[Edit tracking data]
━━━━━━━━━━━━━━━━━━━━
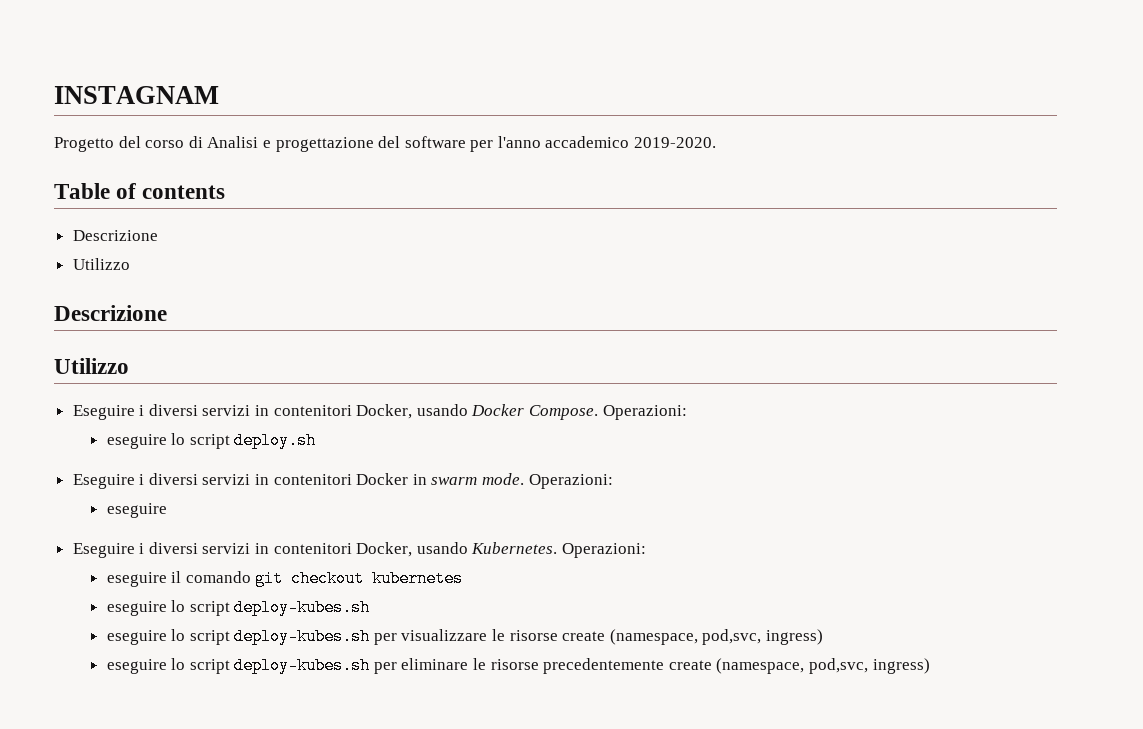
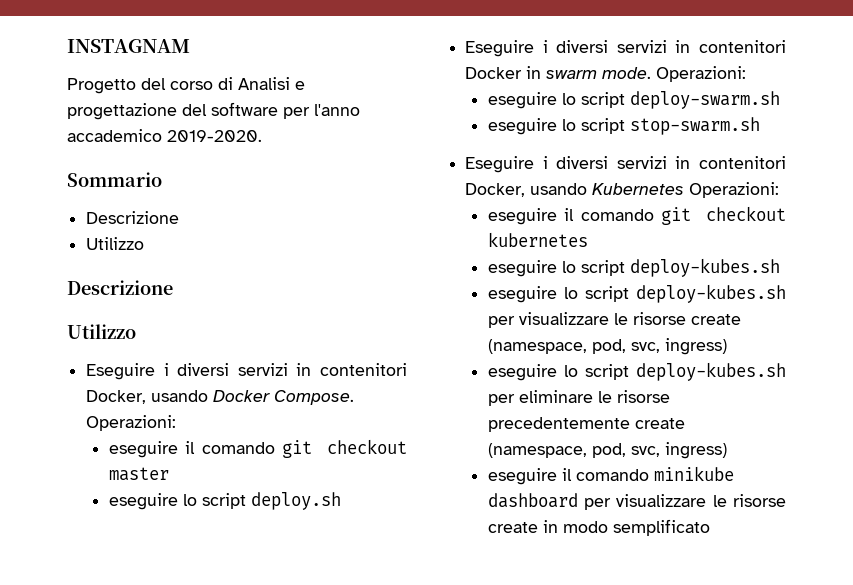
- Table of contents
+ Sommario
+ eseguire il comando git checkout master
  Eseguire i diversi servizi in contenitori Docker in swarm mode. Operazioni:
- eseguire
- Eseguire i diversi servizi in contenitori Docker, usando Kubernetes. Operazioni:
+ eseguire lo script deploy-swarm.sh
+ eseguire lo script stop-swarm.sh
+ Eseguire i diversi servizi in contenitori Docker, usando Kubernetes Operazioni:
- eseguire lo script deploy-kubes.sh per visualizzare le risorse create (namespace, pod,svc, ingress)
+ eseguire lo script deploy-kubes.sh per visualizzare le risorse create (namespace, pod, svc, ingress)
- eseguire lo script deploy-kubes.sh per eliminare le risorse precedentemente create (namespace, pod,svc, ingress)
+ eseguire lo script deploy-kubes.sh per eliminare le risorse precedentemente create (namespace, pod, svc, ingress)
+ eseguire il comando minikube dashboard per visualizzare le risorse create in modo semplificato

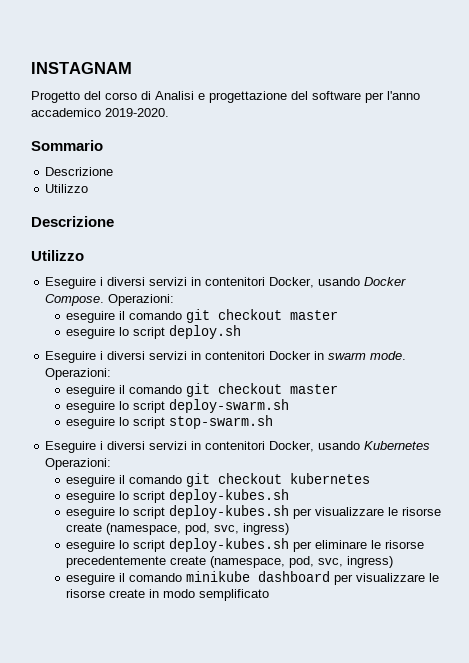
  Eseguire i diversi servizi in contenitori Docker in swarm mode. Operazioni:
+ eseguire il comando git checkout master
━━━━━━━━━━━━━━━━━━━━
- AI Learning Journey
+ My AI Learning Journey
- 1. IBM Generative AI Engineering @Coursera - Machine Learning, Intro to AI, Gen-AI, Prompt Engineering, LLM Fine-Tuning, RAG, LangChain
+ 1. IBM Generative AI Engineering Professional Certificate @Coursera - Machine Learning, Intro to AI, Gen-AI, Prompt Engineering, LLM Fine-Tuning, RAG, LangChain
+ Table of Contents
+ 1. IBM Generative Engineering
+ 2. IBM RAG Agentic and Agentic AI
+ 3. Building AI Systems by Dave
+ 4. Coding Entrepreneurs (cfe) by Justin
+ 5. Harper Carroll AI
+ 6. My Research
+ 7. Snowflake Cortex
━━━━━━━━━━━━━━━━━━━━
Only the lines above starting at the line that holds "and Agentic AI" and ending at the line that holds "7. Snowflake Cortex" are to be repeated, exactly and in full.

RESULT OF THIS EXERCISE.
+ 2. IBM RAG Agentic and Agentic AI
+ 3. Building AI Systems by Dave
+ 4. Coding Entrepreneurs (cfe) by Justin
+ 5. Harper Carroll AI
+ 6. My Research
+ 7. Snowflake Cortex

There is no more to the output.